Frappant dans ce message

Il est frappant de constater que Robinson n’est pas simplement invisible aujourd’hui. Sur X, il peut atteindre une portée énorme, surtout quand Elon Musk ou de grands comptes le renforcent. Cela complique la discussion. La question n’est pas seulement de savoir si cela sera censuré, mais aussi où cela sera visible. En dehors de l’ancien écosystème de vastes plateformes, il s’oriente vers un circuit plus dur et plus polarisé. Les médias grand public ne le traitent alors généralement pas comme une source politique, mais comme une figure à risque. Cela ne crée pas un silence total, mais un filtre strict : les masses pacifiques sont moins intéressantes pour les rédacteurs étrangers que les incendies, les arrestations, les attentats, les incitateurs en ligne et les contre-manifestations. Ce principe de sélection journalistique est peut-être défendable, mais il rend rapidement moins visible la majorité pacifique d’un mouvement de protestation.

Contexte moins visible

Moins visible est la logique de la peur de la contamination. Les manifestations anti-immigration en Irlande et en Irlande du Nord sont considérées par les chercheurs non seulement comme des événements locaux, mais aussi comme une mobilisation en ligne qui peut se développer au-delà des frontières. C'est une question de sécurité de la part de la direction et des plateformes. Du point de vue du débat démocratique, c’est aussi une question de représentation : si toute propagation du mécontentement est traitée comme un risque d’escalade, le système pourrait se concentrer sur l’atténuation plutôt que sur l’écoute. Le résultat pourrait être qu’un petit groupe d’émeutiers détermine l’image de milliers de manifestants pacifiques. Ce n’est pas la preuve d’un plan central de censure, mais c’est un risque réel de communication de crise.

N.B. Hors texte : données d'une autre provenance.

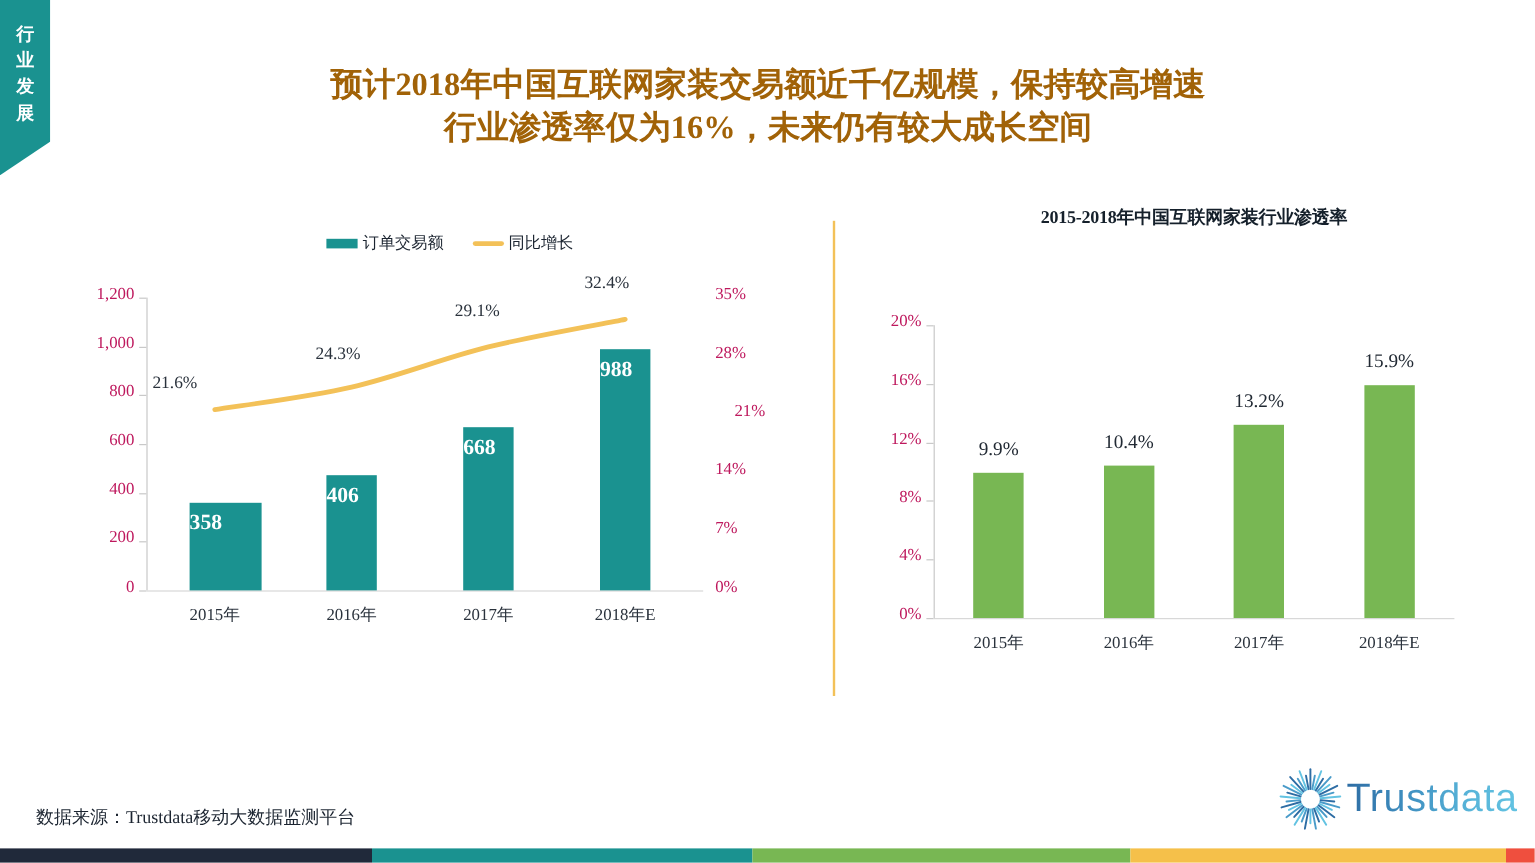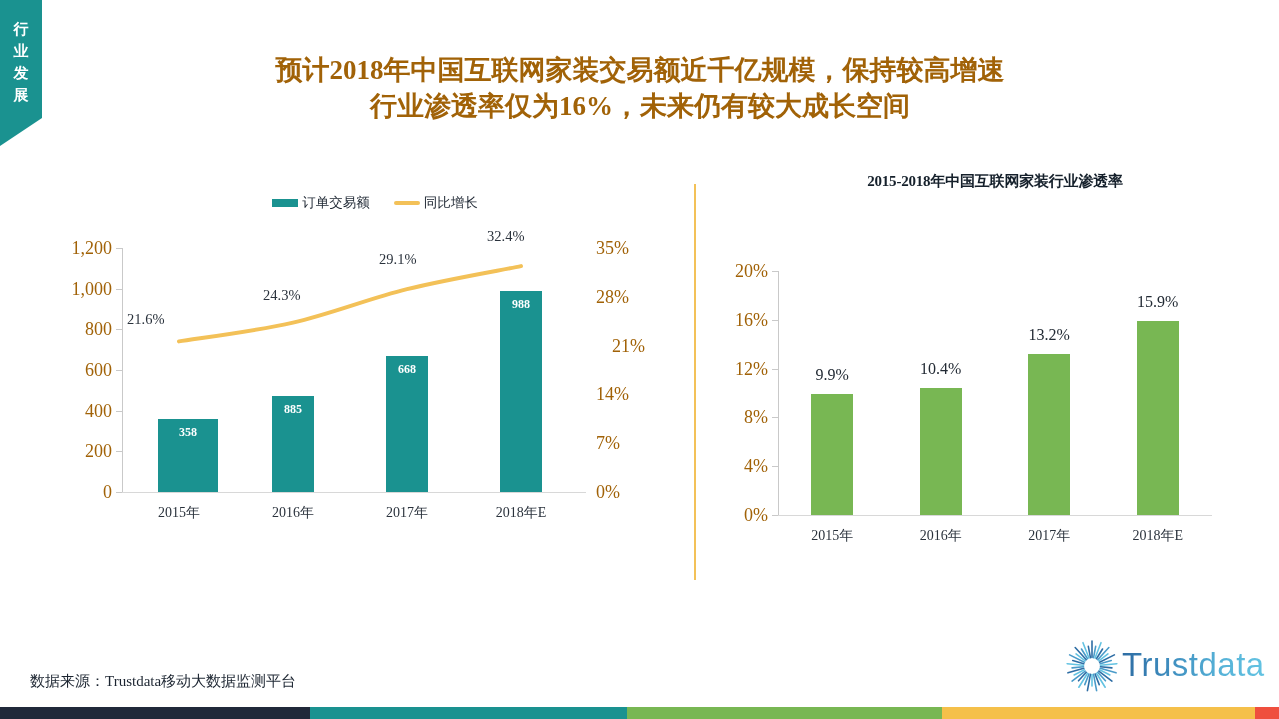"1,200" .axis-label { color: #a16207 -> #be185d; font-size: 18px -> 14px }
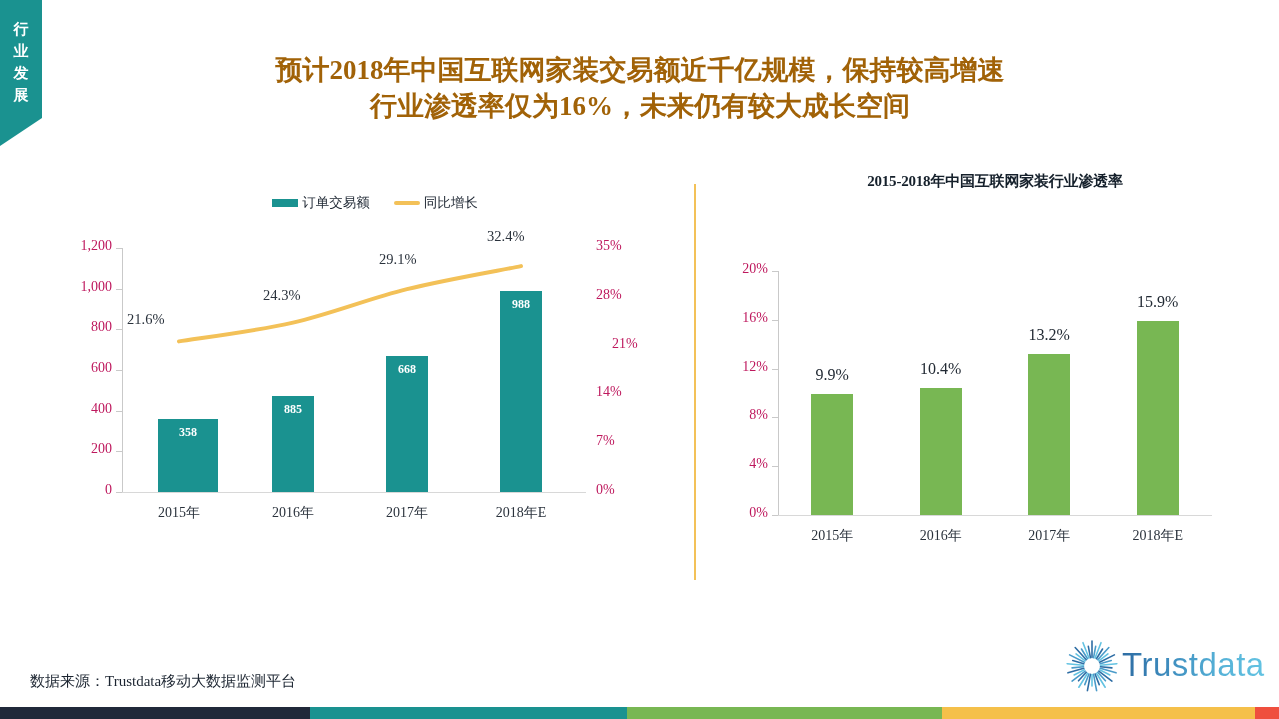"988" .bar-inner-label { font-size: 12px -> 18px; text-align: center -> left }
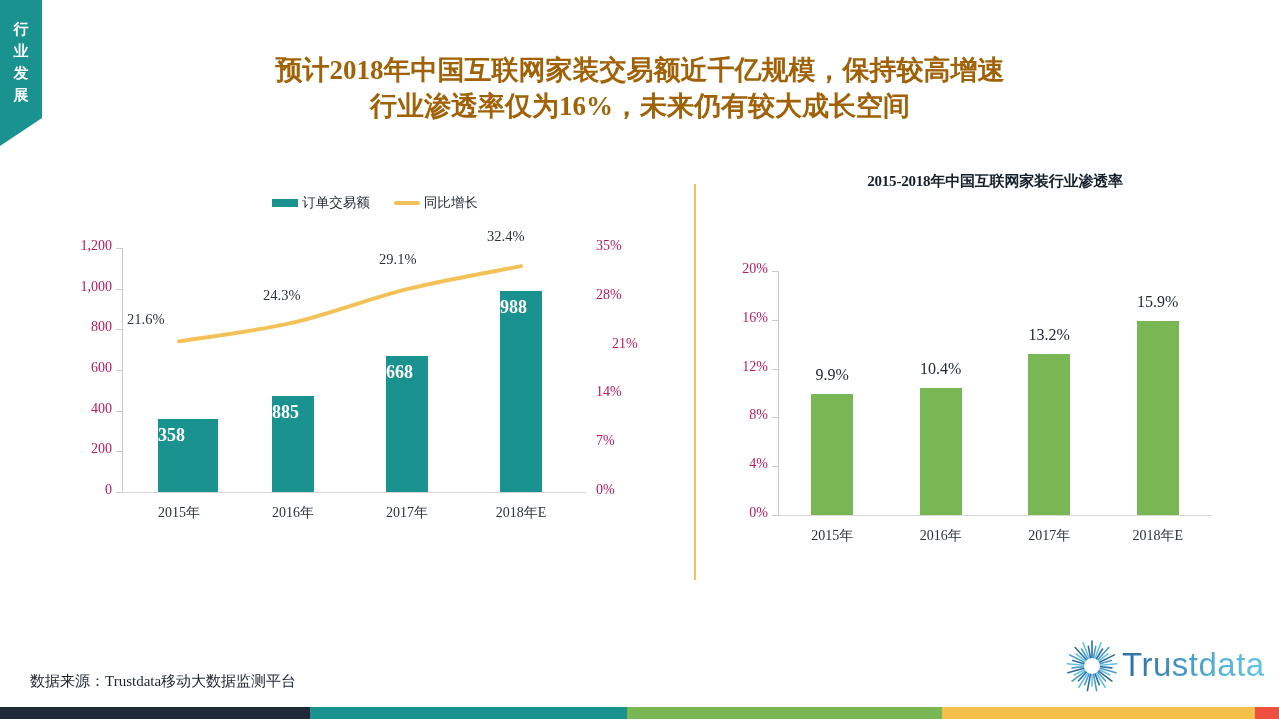"885" div.bar-inner-label { text: 885 -> 406 }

Message possible derrière l'actualité

Un message possible est que des mesures de plateforme strictes sont nécessaires pour empêcher la propagation de la violence et de la haine anti-migratoires. La lecture critique de MOZOM est que le confinement peut également créer un angle mort : ceux qui ne voient que l’agitateur et l’émeutier doivent moins regarder les milliers de manifestants pacifiques et la pression sociale, la pénurie de logements, les problèmes de sécurité et les problèmes de participation sur lesquels reposent les manifestations.

Conclusion neutre

Conclusion préliminaire : Tommy Robinson a manifestement été déclassé par les principales plateformes et services de paiement, et la pression politique a visiblement joué un rôle à cet égard. Cela ne prouve pas que l’UE ou les grands médias aient un plan central pour dissimuler les manifestations anti-immigration. Ce cas montre bien comment fonctionne la logique du confinement : les voix controversées sont plus susceptibles d’être traitées comme un risque, les médias adoptent le cadre sécuritaire et le mécontentement lié à la migration locale peut donc être relégué au second plan. De plus, si les grandes manifestations pacifiques reçoivent moins d’attention européenne que les incidents violents isolés, une image se dessine dans laquelle la marge définit la masse. C’est précisément ce qui rend cette question digne d’intérêt.